The report of the Acting Regional Director is based on an ex parte investigation. The report does not advise us what persons were or were not interviewed by the author of the report. No credibility determinations appear in the report. Factual issues raised by the company were not resolved in the report. The report ignores many of the aver-ments set forth in the affidavits of the employees above summarized. The report concedes, as set forth in several of the affidavits of employees, that Union representatives in various pre-election meetings assured the employees that there would be a collective bargaining contract if the Union won the election. The report states that the Union consistently told employees the initiation fee was $10.00, and made no statement concerning a lesser amount, notwithstanding averments in the affidavit of Simpson, who stated that the Union told him and other employees that the initiation fee would be only $10.00, which sum included the first month’s dues, but that after the Union got in, those employees who had not joined the Union would have to pay more. Ortega stated in his affidavit that the Union told him and other employees that the initiation fee would be only $10.00 for employees joining prior to election and that employees who did not join until after the Union got in would have to pay $60.00.
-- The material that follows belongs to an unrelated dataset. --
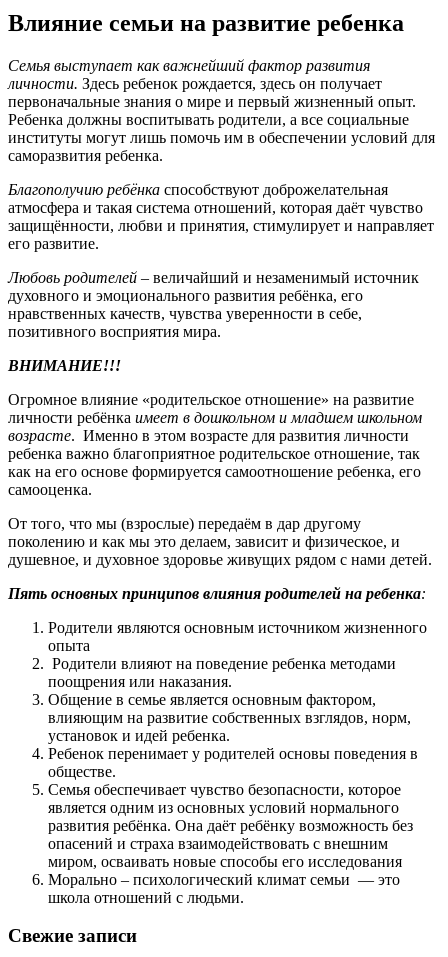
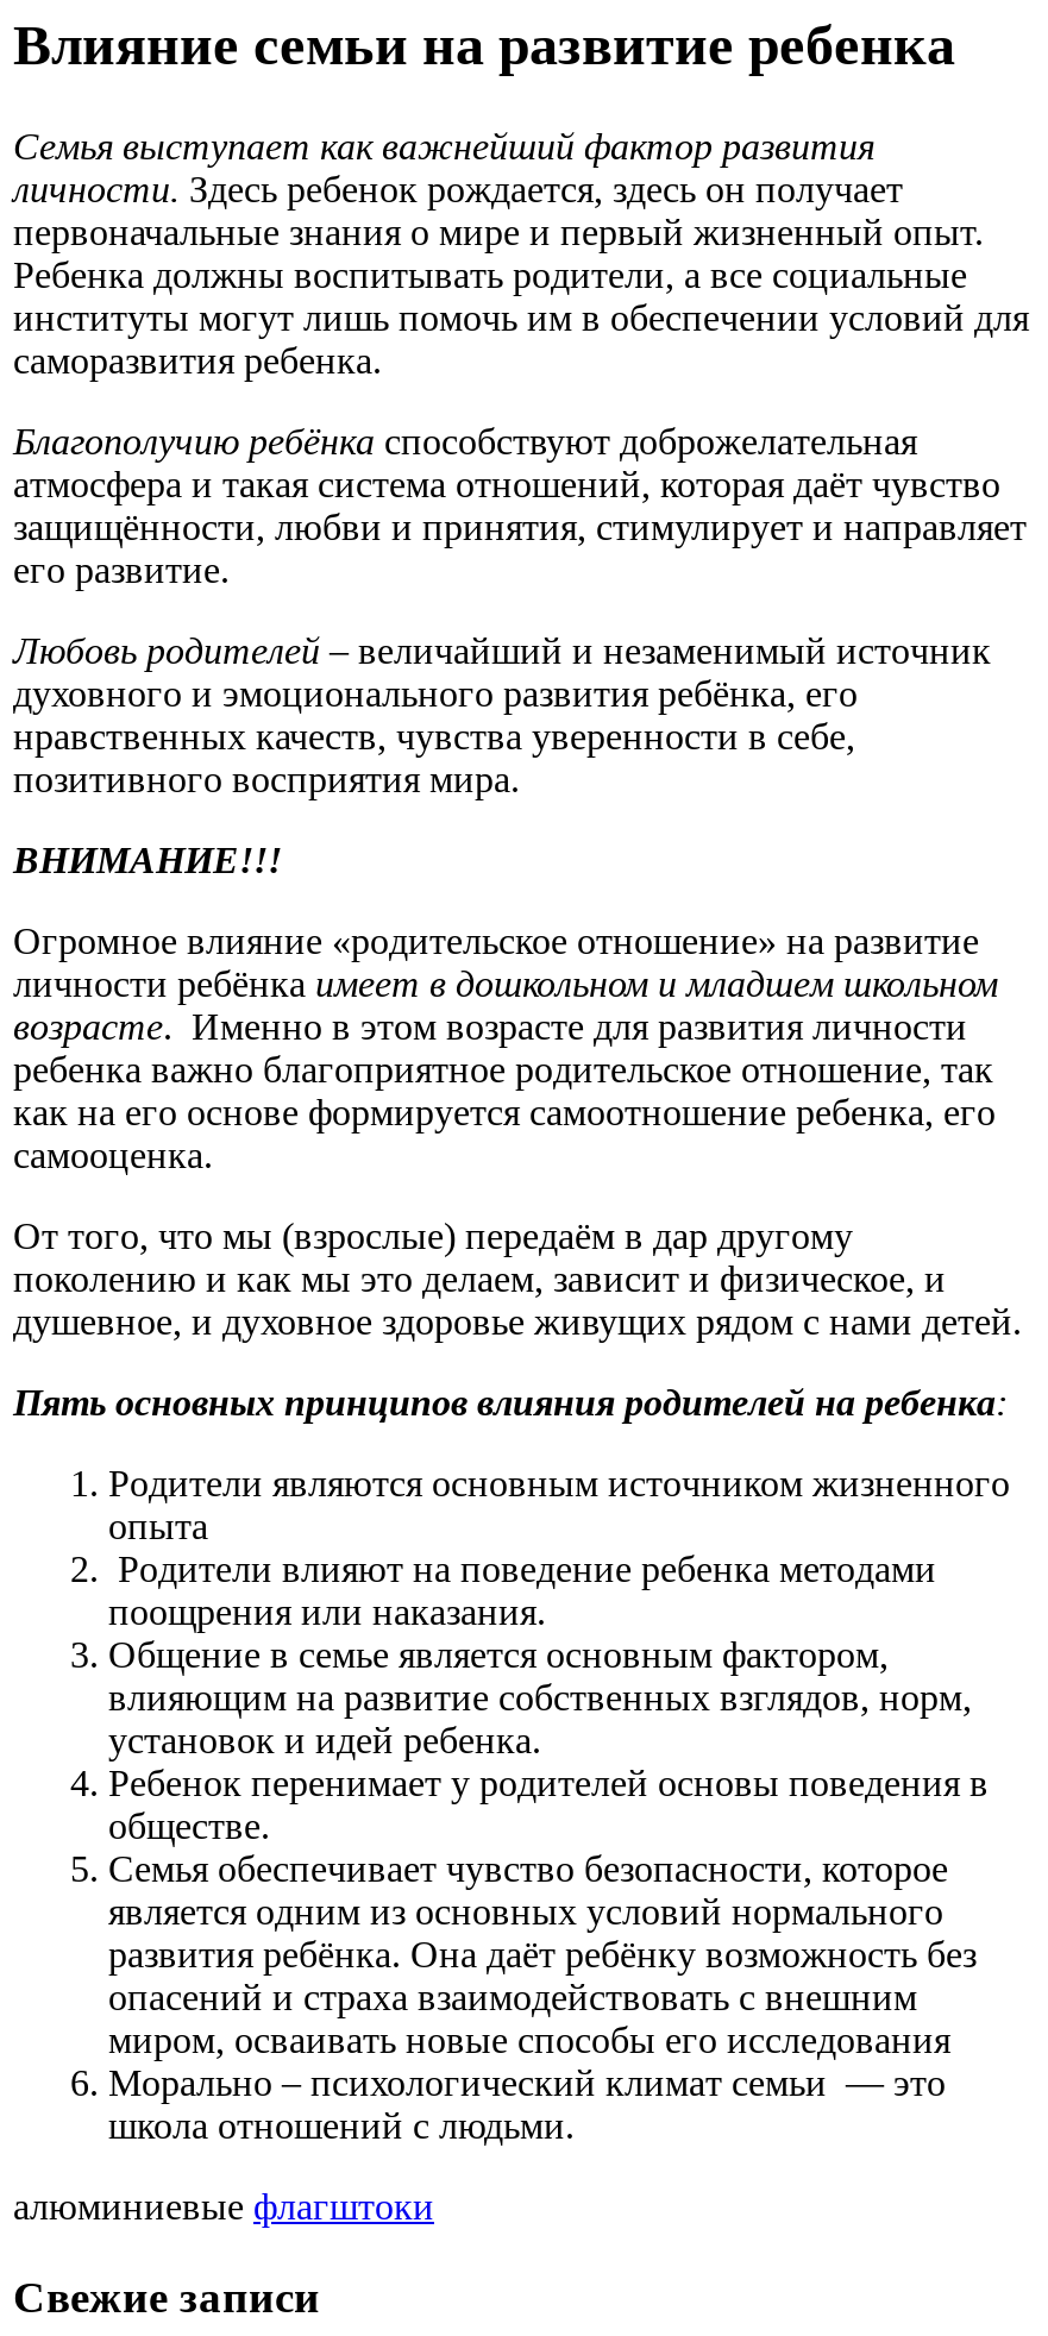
none -> [13,2185,434,2226] алюминиевые флагштоки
The portion of the report discussing statements made by the Union concerning strike benefits differs widely from the averments contained in the affidavits of employees on the same subject.

We conclude from an examination of the record as a whole that the Board erred in reaching its decision without first causing an evidentiary hearing to be held on the company’s objections to the election.

“Due process of law demands and the present Rules and Regulations of the Labor Board provide that where *1213there is a substantial and material issue of fact relating to the validity of a representation election that a hearing be conducted at some stage of the administrative proceeding before the objecting party’s rights can be affected by an enforcement order.” (Citations omitted.)
N.L.R.B. v. Bata Shoe Company, 377 F.2d 821, 825 (4th Cir. 1967.)

See also N.L.R.B. v. Harrah’s Club, 403 F.2d 865 (9th Cir. 1968.)

We conclude that the company’s additional objections, set forth as (1) and (2) above, lack merit.

Enforcement of the Board’s order is denied, and the cause is remanded to the Board for an evidentiary hearing, before a Hearing Officer, on the remaining objections of the company to the conduct of the election, with full opportunity to the parties to present witnesses and to examine and cross-examine them.






Dissenting Opinion

MERRILL, Circuit Judge

(dissenting) :

By regulation, 29 C.F.R. § 102.69(e), it is provided that where exceptions are taken to the regional director’s report made after investigation of a consent election and “it appears to the Board that such exceptions do not raise substantial and material issues with respect to the conduct or results of the election, the Board may decide the matter forthwith upon the record * *

As the majority opinion points out, the Board here has determined that “even if all the facts alleged in the attachments to the Employer’s exceptions were true, such facts would not warrant setting aside the election.” I find no error in that determination. Implicit in it is a finding that any alleged inconsistencies in union statements made to employees respecting initiation fees and strike benefits were not of such moment as to constitute interference with or inhibition of the free choice of the employees in the selection of their bargaining representative.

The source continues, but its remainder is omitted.